— Dataset content —

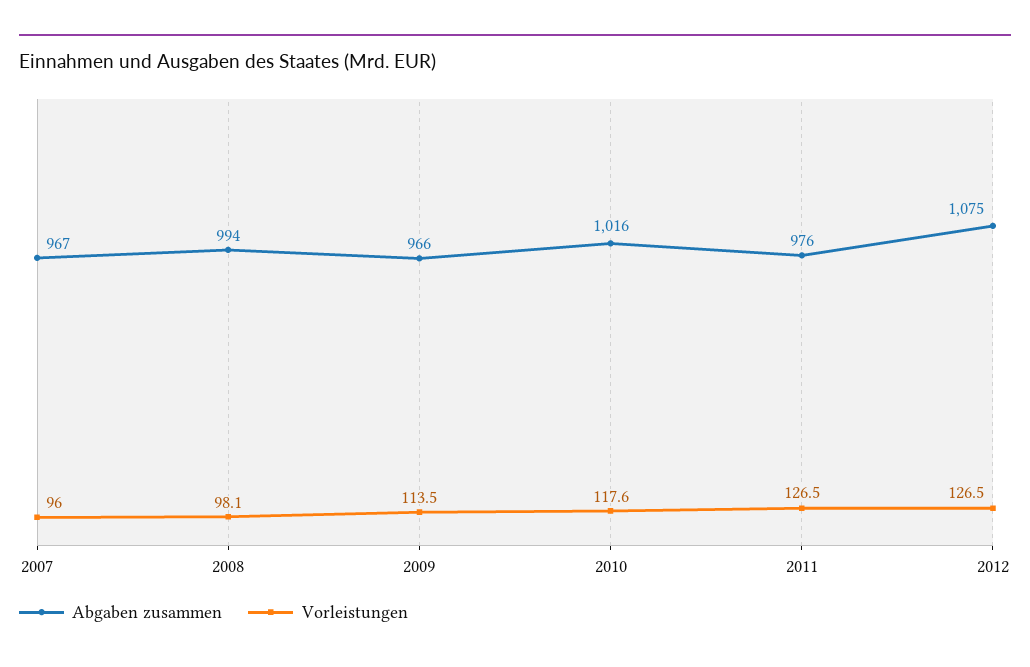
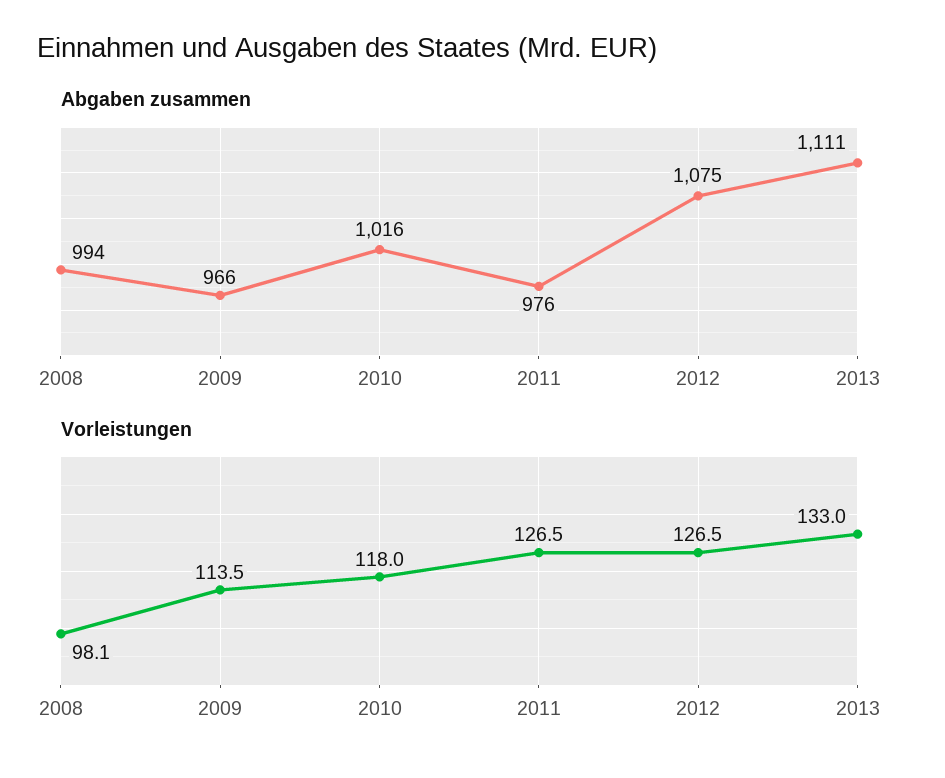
Abgaben zusammen, 2007: 967 -> none
Vorleistungen, 2007: 96 -> none
Vorleistungen, 2010: 117.6 -> 118
Abgaben zusammen, 2013: none -> 1111
Vorleistungen, 2013: none -> 133

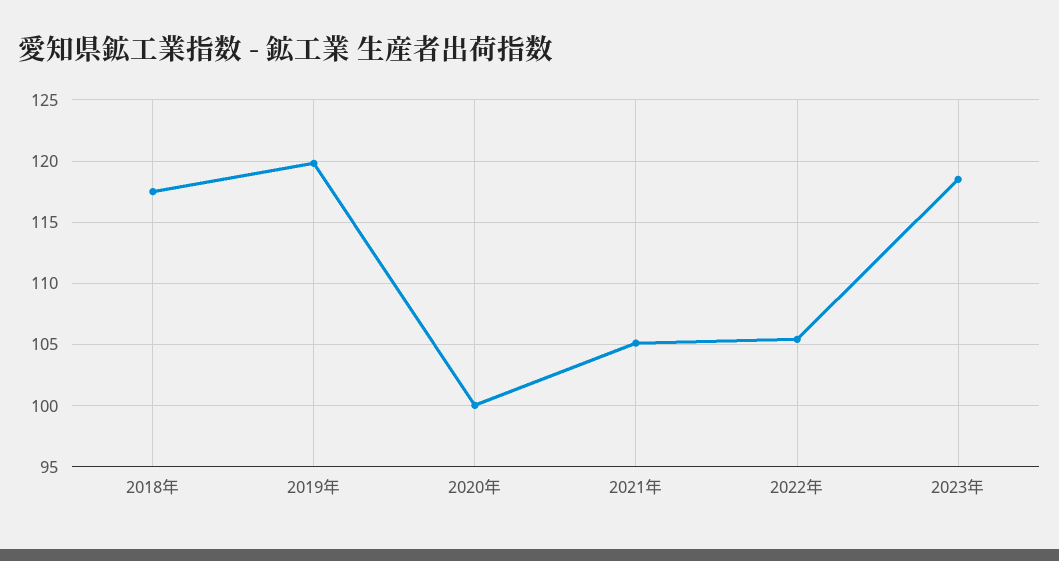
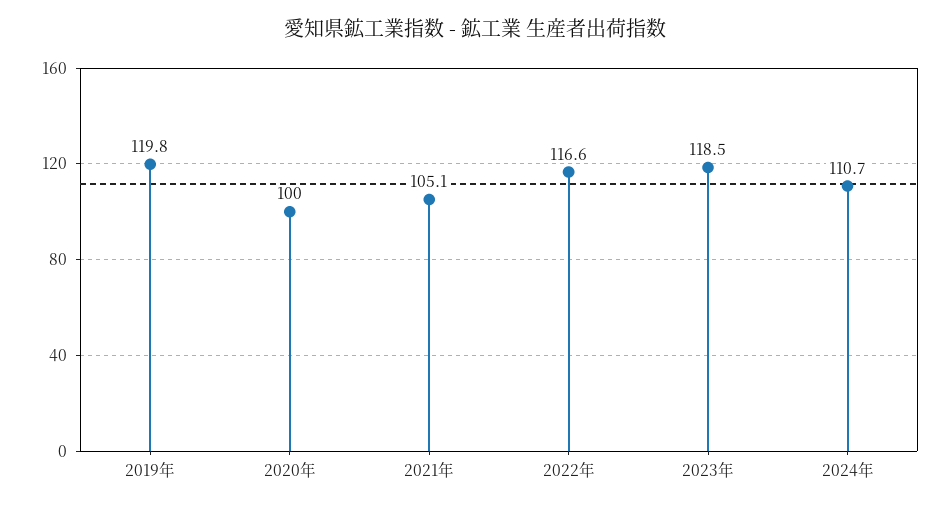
2018年: 117.5 -> none
2022年: 105.5 -> 116.6
2024年: none -> 110.7

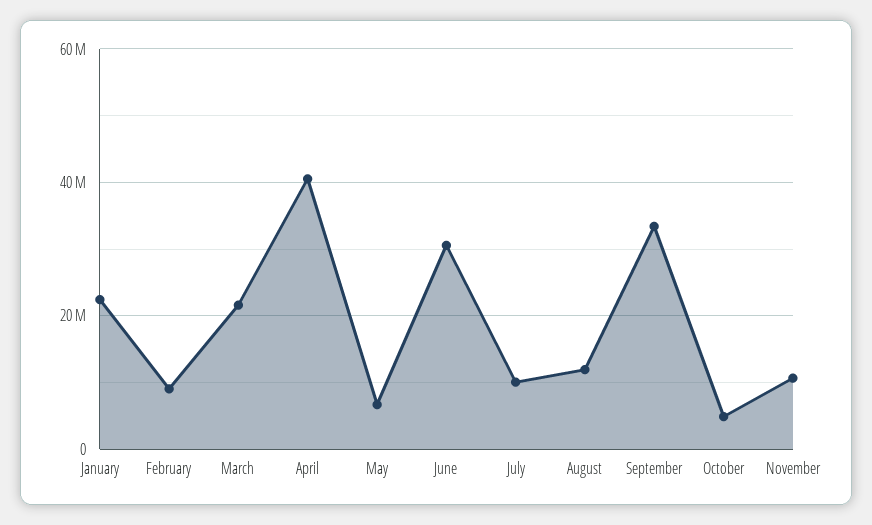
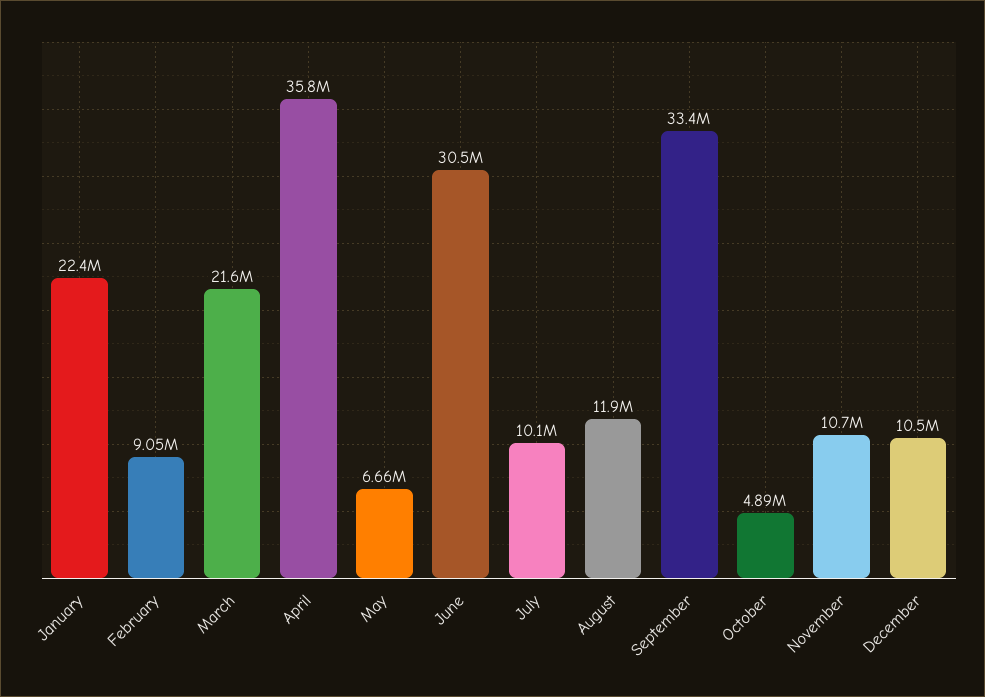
April: 40000000 -> 35800000
December: none -> 10500000

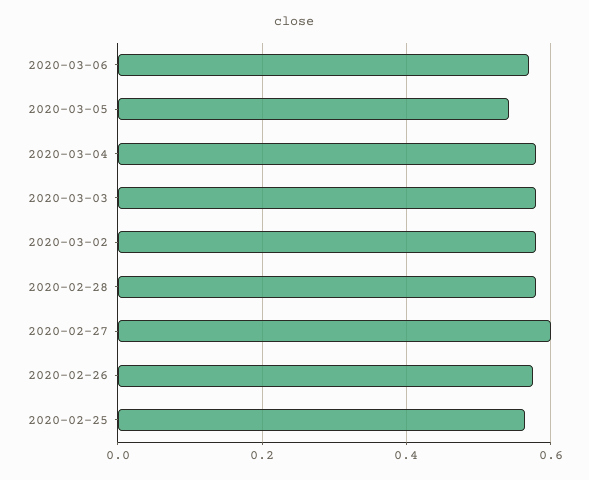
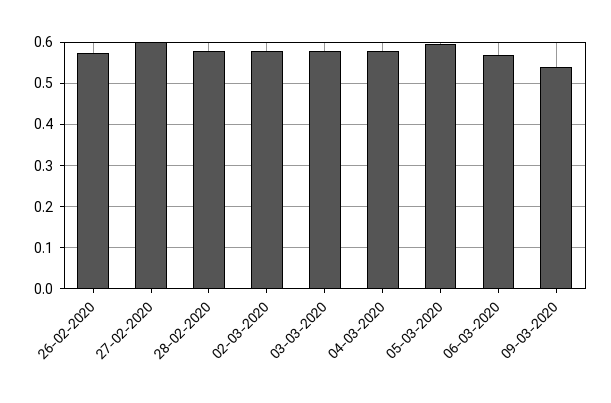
2020-03-05: 0.54 -> 0.6
2020-02-25: 0.56 -> none
09-03-2020: none -> 0.54

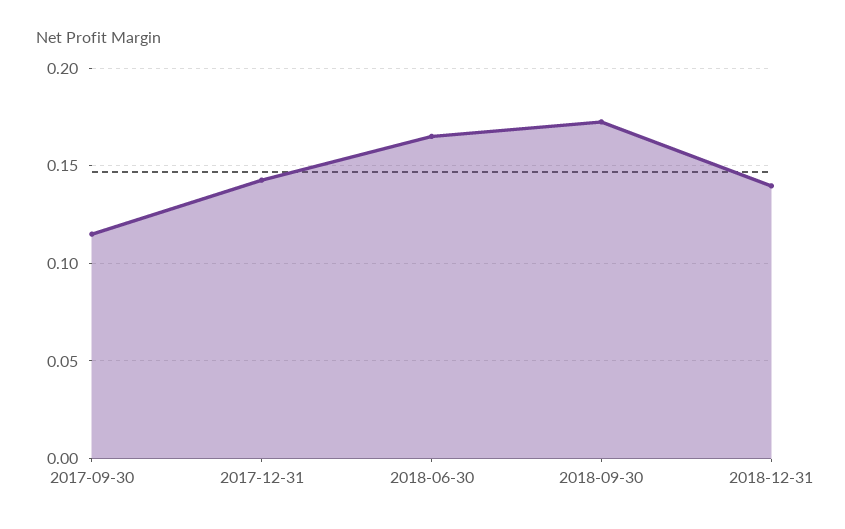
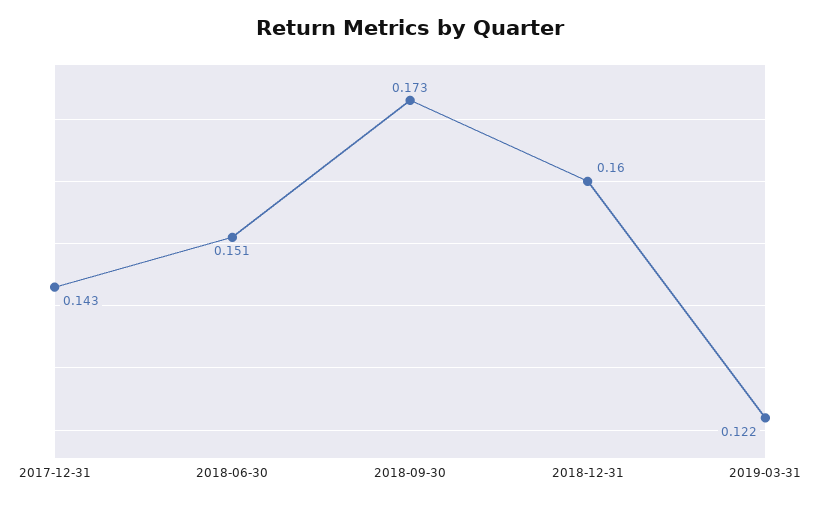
2017-09-30: 0.115 -> none
2018-06-30: 0.165 -> 0.151
2018-12-31: 0.14 -> 0.16
2019-03-31: none -> 0.122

— Task objective —
Pictures stay out of the copy. Reproduce exactly the lines from the one containing "2020-03-05: 0.54 -> 0.6" through the last line of the records above, both included.

— Answer —
2020-03-05: 0.54 -> 0.6
2020-02-25: 0.56 -> none
09-03-2020: none -> 0.54

2017-09-30: 0.115 -> none
2018-06-30: 0.165 -> 0.151
2018-12-31: 0.14 -> 0.16
2019-03-31: none -> 0.122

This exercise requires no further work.